## 1.4 Statistical approaches and text classification with N-grams

### Uses:
* Pandas
* Scikit-learn

### Topics Covered:
* Difference between Expert Systems and Statistical Approaches.
* Text Classification with N-grams including:
* Vectorization
* N-Grams
* Bag of Words
* Sparse Matrix
* Dense Matrix
* Making a logistic regression model.
* Model training with feature weights (unigrams and bigrams)

### Syntax Segments Summary:

In [None]:
import pandas as pd
# Used to show tables with dataframes

from sklearn.feature_extraction.text import CountVectorizer
# CountVectorizer class is used to vectorize texts by counting the occurrences of each word

from sklearn.linear_model import LogisticRegression
# Class can be used for logistic regression machine learning tasks

In [None]:
vectorizer = CountVectorizer(ngram_range=(1, 1))
# ngram_range=(min_n, max_n) considers a specified range of grams (unigrams in this line)

In [None]:
vectorizer.fit(texts) 
# .fit() method counts words in texts

In [None]:
vectorizer.transform(texts)
# .transform() method converts texts into a sparse matrix of token counts (ngrams)

In [None]:
ngrams.todense()
# .todense() method converts a sparse matrix into a dense matrix

In [None]:
vectorizer.vocabulary_
# Contains a mapping of terms (ngrams) to their indicies in the matrix

In [None]:
vectorizer.vocabulary_.items()
# Retrieves the vocab dictionary of grams and their matrix indicies

In [None]:
pd.DataFrame(ngrams_matrix, columns=keys)
# .DataFrame(data, index, columns) method creates a Pandas DataFrame
# data as dictionary: keys represent column names, values represent data in columns
# data as list or NumPy array: represents the the values in the DataFrame.
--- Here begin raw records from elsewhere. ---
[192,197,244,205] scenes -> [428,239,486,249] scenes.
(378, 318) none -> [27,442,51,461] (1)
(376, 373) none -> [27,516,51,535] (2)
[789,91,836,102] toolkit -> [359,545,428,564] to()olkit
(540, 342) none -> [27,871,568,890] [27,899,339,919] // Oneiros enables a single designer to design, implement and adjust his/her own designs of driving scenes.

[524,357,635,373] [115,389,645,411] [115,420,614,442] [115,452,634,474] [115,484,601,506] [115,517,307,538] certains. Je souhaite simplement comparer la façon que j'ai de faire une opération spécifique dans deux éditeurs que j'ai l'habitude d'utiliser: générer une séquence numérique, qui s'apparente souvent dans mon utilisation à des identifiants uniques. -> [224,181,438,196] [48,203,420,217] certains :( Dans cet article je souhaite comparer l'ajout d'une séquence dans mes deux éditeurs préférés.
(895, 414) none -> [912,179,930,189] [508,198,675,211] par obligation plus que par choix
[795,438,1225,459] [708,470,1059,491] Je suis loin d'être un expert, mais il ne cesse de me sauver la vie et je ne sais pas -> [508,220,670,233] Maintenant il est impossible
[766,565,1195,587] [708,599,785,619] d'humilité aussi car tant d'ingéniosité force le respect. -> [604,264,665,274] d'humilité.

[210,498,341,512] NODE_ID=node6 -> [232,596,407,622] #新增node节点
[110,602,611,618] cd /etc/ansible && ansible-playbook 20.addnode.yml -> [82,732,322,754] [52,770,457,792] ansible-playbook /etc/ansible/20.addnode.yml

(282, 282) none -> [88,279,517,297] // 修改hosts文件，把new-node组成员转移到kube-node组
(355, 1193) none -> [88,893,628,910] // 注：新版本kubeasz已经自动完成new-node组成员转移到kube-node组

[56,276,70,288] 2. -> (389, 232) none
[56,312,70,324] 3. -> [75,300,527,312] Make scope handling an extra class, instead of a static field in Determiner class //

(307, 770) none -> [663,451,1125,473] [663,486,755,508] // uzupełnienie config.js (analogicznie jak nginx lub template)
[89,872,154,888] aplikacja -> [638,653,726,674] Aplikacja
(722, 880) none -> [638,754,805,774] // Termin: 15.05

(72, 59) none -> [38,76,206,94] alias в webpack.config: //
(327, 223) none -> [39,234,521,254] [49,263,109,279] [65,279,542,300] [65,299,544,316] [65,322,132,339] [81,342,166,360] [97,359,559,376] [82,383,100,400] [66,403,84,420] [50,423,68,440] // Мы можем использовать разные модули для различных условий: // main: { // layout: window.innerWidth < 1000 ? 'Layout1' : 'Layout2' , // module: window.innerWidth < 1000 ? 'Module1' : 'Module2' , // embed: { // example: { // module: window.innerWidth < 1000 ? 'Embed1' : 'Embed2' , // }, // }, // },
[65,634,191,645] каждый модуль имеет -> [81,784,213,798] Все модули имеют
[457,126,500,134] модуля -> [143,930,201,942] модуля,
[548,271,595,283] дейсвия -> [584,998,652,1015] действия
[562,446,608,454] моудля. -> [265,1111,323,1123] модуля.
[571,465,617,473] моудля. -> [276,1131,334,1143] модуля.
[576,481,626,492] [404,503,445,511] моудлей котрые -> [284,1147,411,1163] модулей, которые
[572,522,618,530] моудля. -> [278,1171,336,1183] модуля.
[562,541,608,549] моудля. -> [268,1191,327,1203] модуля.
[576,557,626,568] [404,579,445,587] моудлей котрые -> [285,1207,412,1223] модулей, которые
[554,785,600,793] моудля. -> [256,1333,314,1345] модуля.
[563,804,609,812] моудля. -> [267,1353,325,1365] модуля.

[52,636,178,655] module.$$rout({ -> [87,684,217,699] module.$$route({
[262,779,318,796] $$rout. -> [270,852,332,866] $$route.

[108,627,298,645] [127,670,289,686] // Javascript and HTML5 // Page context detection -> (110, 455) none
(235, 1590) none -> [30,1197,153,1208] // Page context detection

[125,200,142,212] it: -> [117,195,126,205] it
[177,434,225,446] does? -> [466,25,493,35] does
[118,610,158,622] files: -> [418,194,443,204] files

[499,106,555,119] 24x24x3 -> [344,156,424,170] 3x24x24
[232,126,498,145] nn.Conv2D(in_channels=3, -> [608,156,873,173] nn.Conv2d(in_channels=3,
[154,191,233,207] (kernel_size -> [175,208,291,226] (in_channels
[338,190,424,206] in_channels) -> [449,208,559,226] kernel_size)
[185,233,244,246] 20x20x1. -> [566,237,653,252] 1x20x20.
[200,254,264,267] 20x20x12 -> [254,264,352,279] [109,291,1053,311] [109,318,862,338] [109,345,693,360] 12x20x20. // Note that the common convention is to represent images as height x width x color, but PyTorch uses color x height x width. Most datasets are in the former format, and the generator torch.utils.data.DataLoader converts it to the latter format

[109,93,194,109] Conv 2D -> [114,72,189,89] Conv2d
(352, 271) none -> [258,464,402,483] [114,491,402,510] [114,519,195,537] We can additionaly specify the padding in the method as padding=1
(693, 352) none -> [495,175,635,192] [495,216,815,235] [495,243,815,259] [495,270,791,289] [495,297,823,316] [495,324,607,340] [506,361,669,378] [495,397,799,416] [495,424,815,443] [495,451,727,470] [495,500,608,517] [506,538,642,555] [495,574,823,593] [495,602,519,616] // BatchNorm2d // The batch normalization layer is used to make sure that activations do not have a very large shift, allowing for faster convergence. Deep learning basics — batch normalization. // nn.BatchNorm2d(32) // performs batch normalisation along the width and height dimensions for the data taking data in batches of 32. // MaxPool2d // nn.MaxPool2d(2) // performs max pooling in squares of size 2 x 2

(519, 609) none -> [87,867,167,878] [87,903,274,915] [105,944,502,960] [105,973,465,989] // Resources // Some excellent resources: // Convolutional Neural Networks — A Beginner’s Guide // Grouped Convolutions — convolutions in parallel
Rows and Columns will be indexed by default
# data as another DataFrame: can be used to create a new DataFrame based on the existing DataFrame's data
# index: row labels. Default = integer index (0, 1, 2,...)
# columns: defines column labels. Default = inferred from input data or integer index

In [None]:
model = LogisticRegression()
# LogisticRegression model

In [None]:
model.fit(ngrams, labels)
# .fit() calibrates the LogisticRegression model into a matrix with specified labels
# ngrams typically represents the matrix obtained from the text data after applying the CountVectorizer method
# row: coresponds to text document
# column: count of particular unigram in the document
# labels contains the corresponding target labels for each text document

In [None]:
model.coef_[0]
# model.coef_[0] retrieves the weights learned by the logistic regression model after training

## 1.5 Stemming, Lemmatization, Stopwords, and POS Tagging

### Uses:
* NLTK

### Topics Covered:
* Inflected Language
* Stemming
* Lemmatization
* Stopwords
* POS Tagging

### Syntax Segments Summary:

In [None]:
import nltk
nltk.download('punkt')
# Allows you to tokenize
nltk.download('wordnet')
# WordNet is a lexical database that tracks words and their relations
nltk.download('omw-1.4')
# Open Multilingual WordNet provides translations and word senses in multiple languages
nltk.download('averaged_perceptron_tagger')
# Model used for POS tagging
nltk.download('stopwords')
# A corpus of stopwords

from nltk.tokenize import word_tokenize
# Tokenizes based on words and punctuation

from nltk.stem import PorterStemmer
# Performs suffix stripping to produce stems
# Applies algorithmic rules to generate stems

from nltk.stem.snowball import SnowballStemmer
# Contains a family of stemmers for different languages

from nltk.stem import WordNetLemmatizer
# Class used to reduce words to their lemma

from nltk.corpus import stopwords
# Imports stopwords from the downloaded corpus

In [None]:
stemmer = PorterStemmer()
# PorterStemmer object used to stem

In [None]:
stemmer.stem(text)
# .stem() reduces a given word to their stem

In [None]:
nltk.word_tokenize(text)
# .word_tokenize() tokenizes the given text and returns a list of tokens

In [None]:
SnowballStemmer.languages
# Contains a tuple of available languages the class if capable of stemming

In [None]:
SnowballStemmer(avail_language)
# Creates a stemmer object for the specified language

In [None]:
from nltk.stem import WordNetLemmatizer
lemmatizer = WordNetLemmatizer()
# WordNetLemmatizer object

In [None]:
stopwords.words(language)
# Retrieves stopwords specific to the given language

In [None]:
nltk.pos_tag(text)
# Takes a list of tokens and returns the POS (part-of-speech) tag for each token (word or punctuation)
# Returns as a list of tuples with 2 items each (token, POS)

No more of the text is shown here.